Lately he’d chosen to finally concrete an opinion regarding Cayce, ESP, and the possibility of people possessing psychic powers. Just about now he wished he had psychic powers. Well, telekinesis anyways. Jokingly, he thought to himself, ‘if I could just concentrate hard enough.’ He stared at his drink long-and-hard, but nothing happened. It did not fill on its own. Nor did it levitate up and into his hand. {Nor did a toad suck the remainder of the liquid down below its eye level.}

This psychic stuff was just not possible. It was far too difficult. An impossible task.

Henry gulped down the remaining watered down scotch, and refilled his glass from the decanter. He was good and warm-faced now. Ice was unnecessary.

He lay the book on his lap. He must focus on his contemplative drinking. In his mind’s eye he tried to fly away, to astral project. He thought just maybe, like Cayce himself, he might just be able to remotely view.

For a time nothing came, then slowly a picture bled in. First he saw the Washington Monument, then Mt. Rushmore, then he was standing before old Honest Abe, and then there was darkness. The trip was over. He realized these were all just places he’d visited as a kid, while on vacation.

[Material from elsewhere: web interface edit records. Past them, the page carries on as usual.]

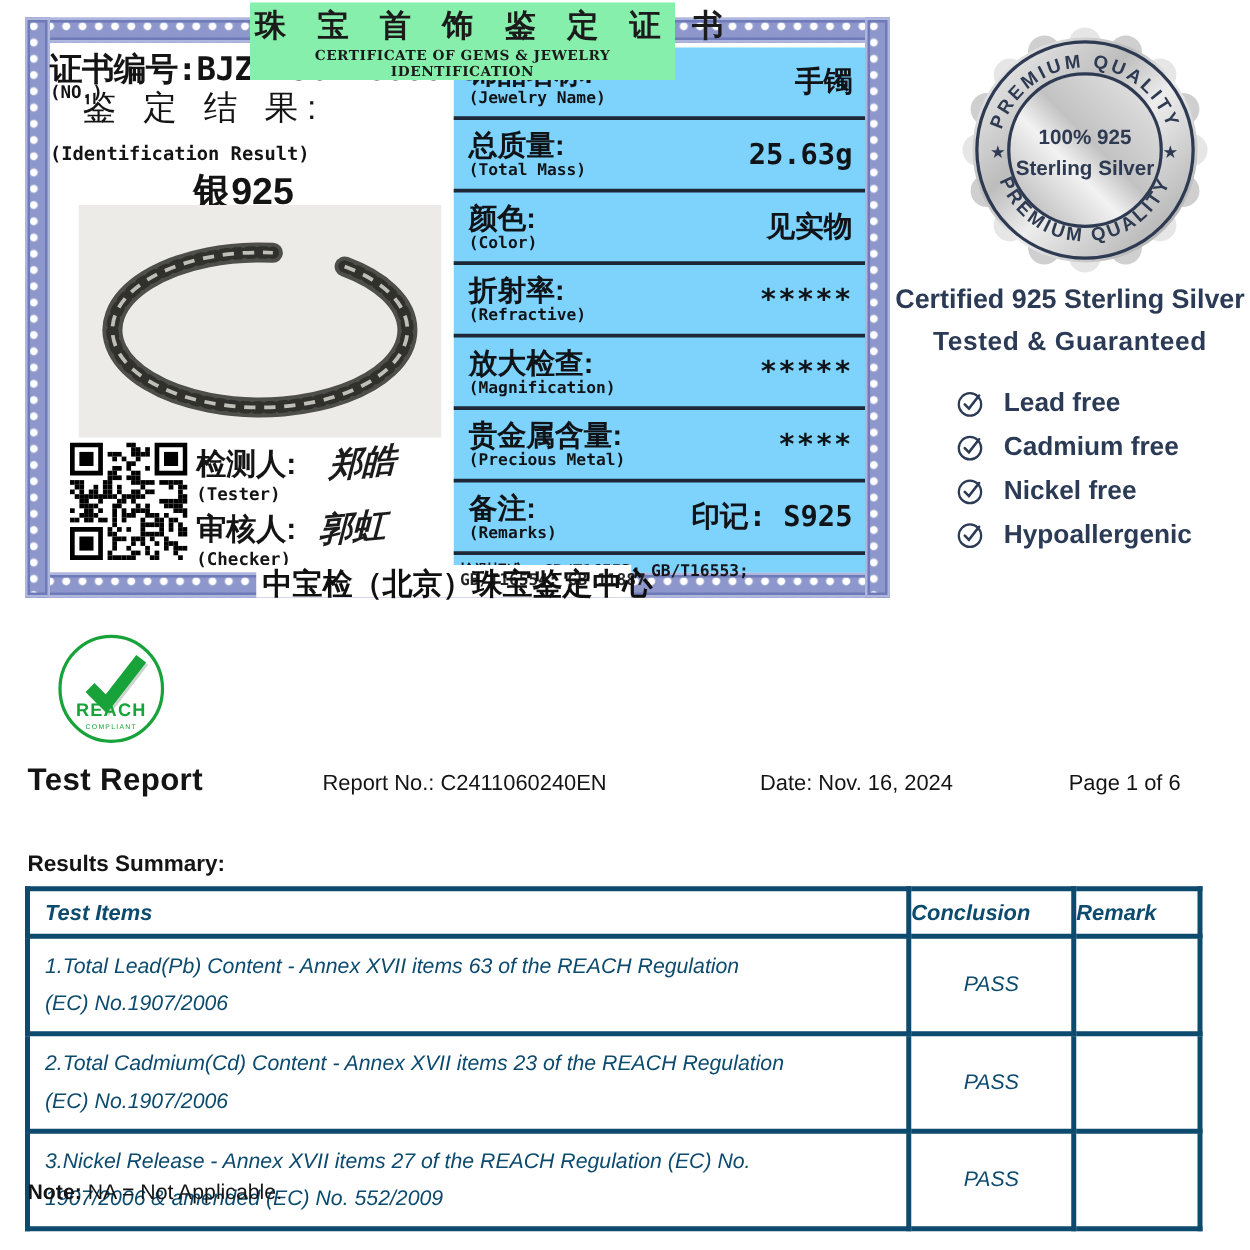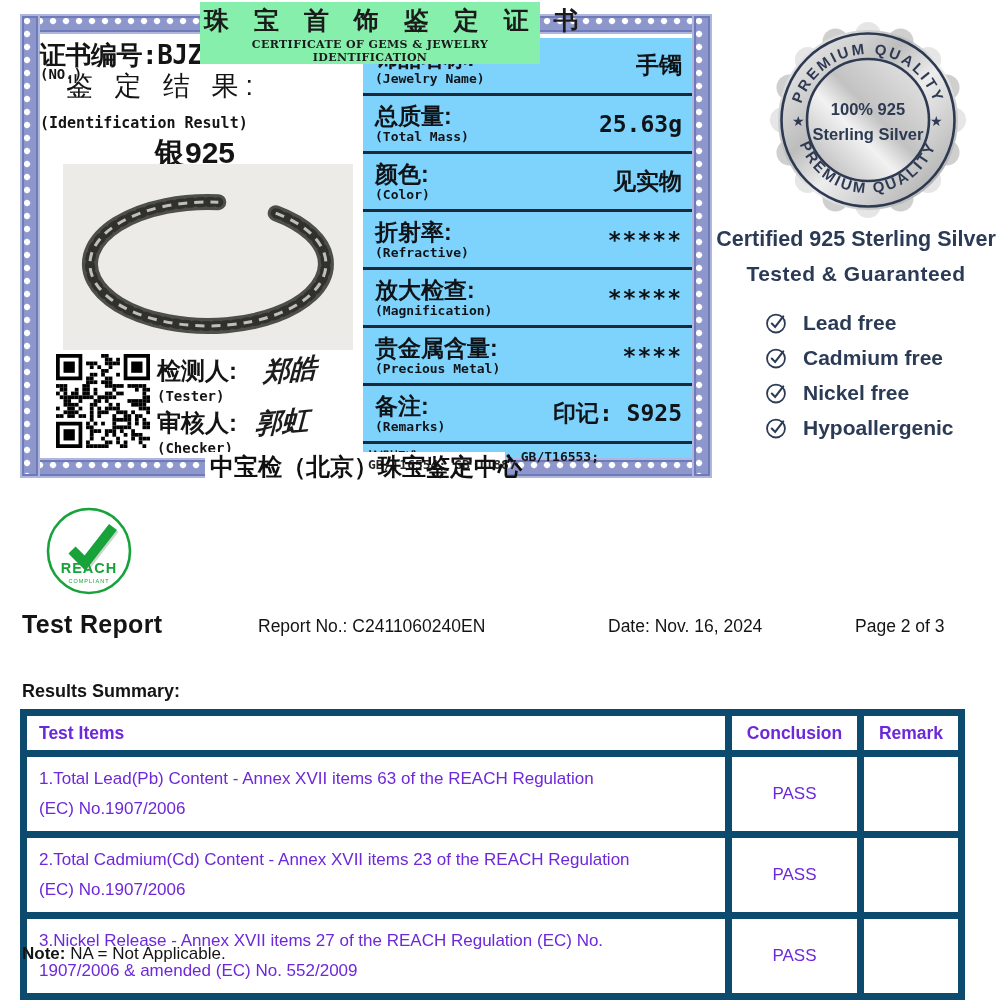--- a/index.html
+++ b/index.html
@@ -59,23 +59,23 @@
   .reach{left:33px;top:503px;width:112px;height:96px;z-index:2;}
 
   
   .rpt-title{left:22px;top:610px;font-weight:700;font-size:25px;letter-spacing:.3px;}
   .rpt-no{left:258px;top:616px;font-size:17.5px;}
   .rpt-date{left:608px;top:616px;font-size:17.5px;}
   .rpt-page{left:855px;top:616px;font-size:17.5px;}
   .sum-title{left:22px;top:681px;font-weight:700;font-size:18px;}
 
   table.results{position:absolute;left:20px;top:709px;width:938px;border-collapse:collapse;table-layout:fixed;}
-  table.results th,table.results td{border:7px solid #0c4a6e;font-size:17px;color:#6d28d9;}
+  table.results th,table.results td{border:4px solid #0c4a6e;font-size:17px;color:#0c4a6e;font-style:italic;}
   table.results th{height:34px;padding:0 0 0 12px;text-align:left;font-size:17.5px;}
-  table.results th.c{text-align:center;padding:0;}
+  table.results th.c{padding:0;}
   table.results td.item{padding:6px 10px 6px 12px;line-height:1.75;height:62px;}
   table.results td.c{text-align:center;}
   .note{left:22px;top:944px;font-size:17px;}
   .note b{font-weight:700;}
 </style>
 </head>
 <body>
 
 <div>
   <div class="band" style="left:20px;top:14px;width:692px;height:20px;"></div>
@@ -475,21 +475,21 @@
   <ellipse cx="56" cy="48" rx="41" ry="42" fill="#fff" stroke="#17a33a" stroke-width="2.6"></ellipse>
   <path d="M39,47 L52,60 L80,24" fill="none" stroke="#9fb3a5" stroke-width="10" stroke-linecap="butt" opacity=".55" transform="translate(1.5,2)"></path>
   <path d="M39,47 L52,60 L80,24" fill="none" stroke="#17a33a" stroke-width="10" stroke-linecap="butt"></path>
   <text x="56" y="70" text-anchor="middle" font-family="Liberation Sans,sans-serif" font-size="14.5" font-weight="700" letter-spacing="1" fill="#17a33a">REACH</text>
   <text x="56" y="80" text-anchor="middle" font-family="Liberation Sans,sans-serif" font-size="5.5" letter-spacing="1" fill="#17a33a">COMPLIANT</text>
 </svg>
 
 <div class="abs rpt-title">Test Report</div>
 <div class="abs rpt-no">Report No.: C2411060240EN</div>
 <div class="abs rpt-date">Date: Nov. 16, 2024</div>
-<div class="abs rpt-page">Page 2 of 3</div>
+<div class="abs rpt-page">Page 1 of 6</div>
 <div class="abs sum-title">Results Summary:</div>
 
 <table class="results">
   <colgroup>
       <col style="width:705px">
       <col style="width:132px">
       <col style="width:101px">
     </colgroup>
   <tbody>
       <tr>

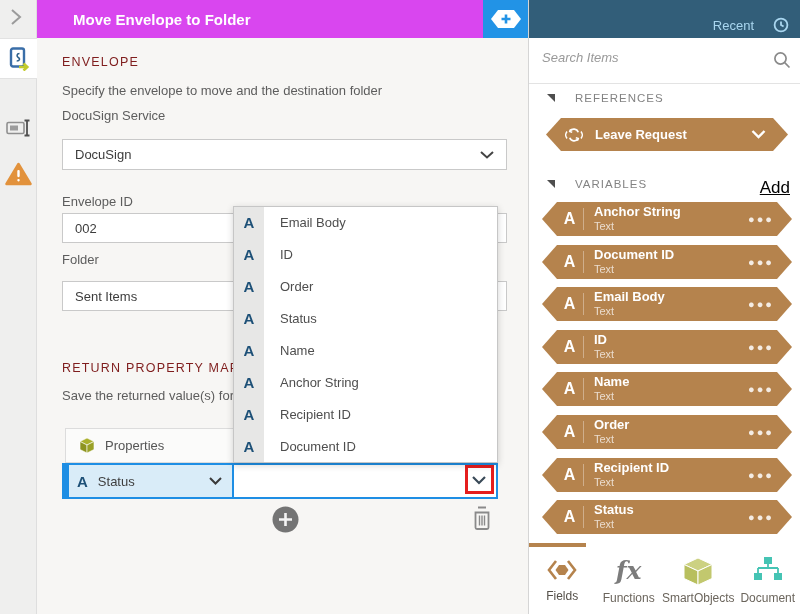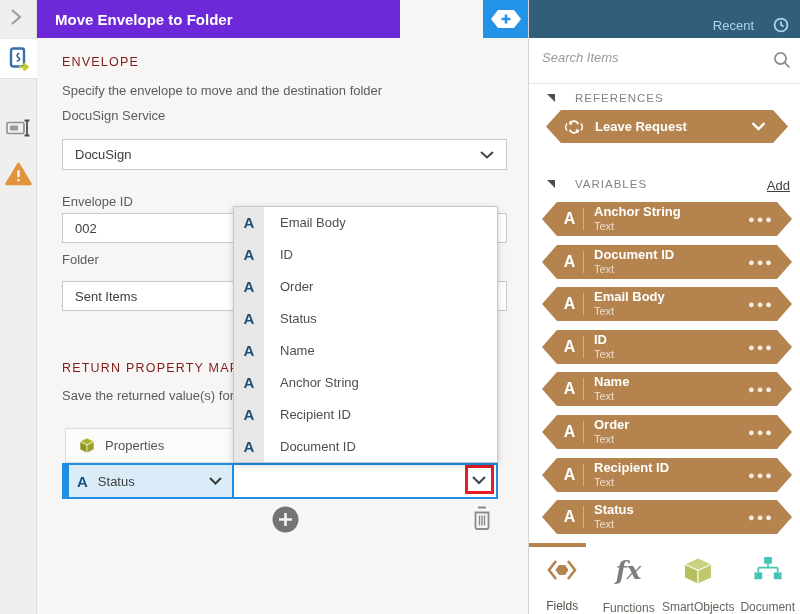--- a/index.html
+++ b/index.html
@@ -8,21 +8,21 @@
   #app { position:relative; width:800px; height:614px; background:#f7f6f4; }
 
   
   .sidebar { position:absolute; left:0; top:0; width:37px; height:614px; background:#efefee; border-right:1px solid #dedede; }
   .sb-collapse { position:absolute; left:9px; top:8px; width:20px; height:20px; cursor:pointer; }
   .sb-tab-active { position:absolute; left:0; top:38px; width:37px; height:41px; background:#fff; border-top:1px solid #e2e2e2; border-bottom:1px solid #e2e2e2; display:flex; align-items:center; justify-content:center; }
   .sb-icon { position:absolute; left:0; width:37px; display:flex; justify-content:center; }
 
   
   .wizard { position:absolute; left:37px; top:0; width:491px; height:614px; }
-  .wizard-header { position:absolute; left:0; top:0; width:363px; height:38px; background:#6d28d9; display:flex; align-items:center; padding-left:18px; }
+  .wizard-header { position:absolute; left:0; top:0; width:446px; height:38px; background:#d946ef; display:flex; align-items:center; padding-left:36px; }
   .wizard-title { color:#fff; font-size:15px; font-weight:bold; }
   .wizard-add { position:absolute; left:446px; top:0; width:45px; height:38px; background:#2293e6; display:flex; align-items:center; justify-content:center; cursor:pointer; }
   .wizard-body { position:absolute; left:0; top:38px; width:491px; height:576px; background:#f7f6f4; }
 
   .sec-heading { position:absolute; left:25px; font-size:12.5px; color:#7f1d1d; letter-spacing:1.2px; }
   .sec-desc    { position:absolute; left:25px; font-size:13px; color:#5d5d5d; }
   .fld-label   { position:absolute; left:25px; font-size:13px; color:#5d5d5d; }
 
   .selectbox { position:absolute; left:25px; width:445px; height:31px; background:#fff; border:1px solid #c9c9c9; display:flex; align-items:center; padding:0 12px; font-size:13px; color:#3c3c3c; cursor:pointer; }
   .selectbox .chev { margin-left:auto; color:#444; display:flex; }
@@ -57,39 +57,39 @@
   .ctx-title { color:#fff; font-size:15px; font-weight:bold; }
   .ctx-recent { margin-left:auto; display:flex; align-items:center; gap:19px; color:#a9d6ef; font-size:13px; cursor:pointer;margin-top:12px; }
   .ctx-search { position:absolute; left:0; top:38px; width:272px; height:46px; border-bottom:1px solid #e3e3e3; background:#fff; }
   .ctx-search input { position:absolute; left:13px; top:12px; width:225px; border:none; outline:none; font-size:13px; font-style:italic; color:#555; background:transparent; font-family:"Liberation Sans",sans-serif; }
   .ctx-search input::placeholder { color:#999; font-style:italic; }
   .ctx-search .mag { position:absolute; right:10px; top:13px; cursor:pointer; }
 
   .sec-row { position:absolute; display:flex; align-items:center; gap:20px; cursor:pointer; }
   .tri { width:0; height:0; border-left:8px solid transparent; border-top:8px solid #4e4e4e; }
   .sec-label { font-size:11.5px; color:#838383; letter-spacing:1px; }
-  .add-link { position:absolute; right:10px; font-size:13px; color:#404040; text-decoration:underline; cursor:pointer; }
+  .add-link { position:absolute; right:10px; font-size:17px; color:#000000; text-decoration:underline; cursor:pointer; }
 
   .chip { position:absolute; left:13px; width:250px; height:34px; background:#b5834d; color:#fff; display:flex; align-items:center;
           clip-path:polygon(15px 0, calc(100% - 15px) 0, 100% 50%, calc(100% - 15px) 100%, 15px 100%, 0 50%); cursor:pointer; }
   .chip-a { width:27px; margin-left:14px; text-align:center; font-weight:bold; font-size:16px; color:#fff; }
   .chip-div { width:1px; height:22px; background:rgba(255,255,255,.35); margin-right:10px; }
   .chip-text { display:flex; flex-direction:column; line-height:1.15; }
   .chip-title { font-size:13px; font-weight:bold; }
   .chip-sub { font-size:11px; color:rgba(255,255,255,.72); }
   .chip-dots { margin-left:auto; margin-right:18px; letter-spacing:2px; font-size:11px; color:rgba(255,255,255,.85); cursor:pointer; }
   .chip-chev { margin-left:auto; margin-right:22px; display:flex; color:#fff; }
 
   .ref-chip { left:17px; width:242px; height:33px; }
   .ref-icon { margin-left:18px; margin-right:11px; display:flex; align-items:center; }
   .ref-title { font-size:13px; font-weight:bold; }
 
   .tab-indicator { position:absolute; left:0; top:543px; width:57px; height:4px; background:#b5834d; }
   .tab-bar { position:absolute; left:0; top:550px; width:272px; height:64px; background:#fff; display:flex; }
-  .tab { flex:1; display:flex; flex-direction:column; align-items:center; justify-content:flex-start; padding-top:6px; gap:15px; cursor:pointer; }
+  .tab { flex:1; display:flex; flex-direction:column; align-items:center; justify-content:flex-start; padding-top:6px; gap:5px; cursor:pointer; }
   .tab-label { font-size:12px; color:#6b655c; }
   .tab.active .tab-label { color:#55504a; }
   .fx-glyph { font-family:"DejaVu Serif", serif; font-style:italic; font-weight:bold; color:#7c7c7c; font-size:25px; line-height:30px; }
 </style>
 </head>
 <body>
 
 <div id="app">
 
   <div class="sidebar">
@@ -260,21 +260,21 @@
           <path d="M11.7 11.7L16.5 16.5" stroke="#8a8a8a" stroke-width="1.7"></path>
         </svg>
       </span>
     </div>
 
     <div class="sec-row" style="left:18px; top:92px;">
       <span class="tri"></span>
       <span class="sec-label">REFERENCES</span>
     </div>
 
-    <div class="chip ref-chip" style="top:110px;align-items:center;">
+    <div class="chip ref-chip" style="top:118px;align-items:center;">
       <span class="ref-icon">
         <svg width="20" height="20" viewBox="0 0 20 20">
           <path d="M3 6.5C2 8 1.6 9 1.6 10s.4 2 1.4 3.5" fill="none" stroke="#fff" stroke-width="1.4"></path>
           <path d="M17 6.5c1 1.5 1.4 2.5 1.4 3.5s-.4 2-1.4 3.5" fill="none" stroke="#fff" stroke-width="1.4"></path>
           <path d="M14.2 7.2A4.6 4.6 0 0 0 6 6.2" fill="none" stroke="#fff" stroke-width="1.7"></path>
           <path d="M6.6 4.2L5.7 6.6l2.5.7" fill="none" stroke="#fff" stroke-width="1.5"></path>
           <path d="M5.8 12.8a4.6 4.6 0 0 0 8.2 1" fill="none" stroke="#fff" stroke-width="1.7"></path>
           <path d="M13.4 15.8l.9-2.4-2.5-.7" fill="none" stroke="#fff" stroke-width="1.5"></path>
         </svg>
       </span>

‘How does one do it he wondered?’

All that he’d learned about Cayce was quite interesting, but it didn’t really provide you with the roadmap on how to achieve out-of-body successes.

He sat the book on Cayce aside, rose slowly to his feet, and approached his bookshelf. The fire was dying down a little now, but with the spirit-blanket warming him he forewent the log.

Henry’s book collection covered a wide range of subject matter. He knew he had some on astral projection, but was having trouble locating one. After a time, he found several books which contained in-depth research on the matter of astral projection, but he opted instead for a bit lighter reading. He chose a stack of Tomorrows. The psychic journals covered a broad range of subjects both fiction and non-. With a pile of the readers digest sized books he sat back down. He selected the best few and placed the others on the table.

The clock struck six.

‘Jesus, is it morning already. It’ll be daylight soon.’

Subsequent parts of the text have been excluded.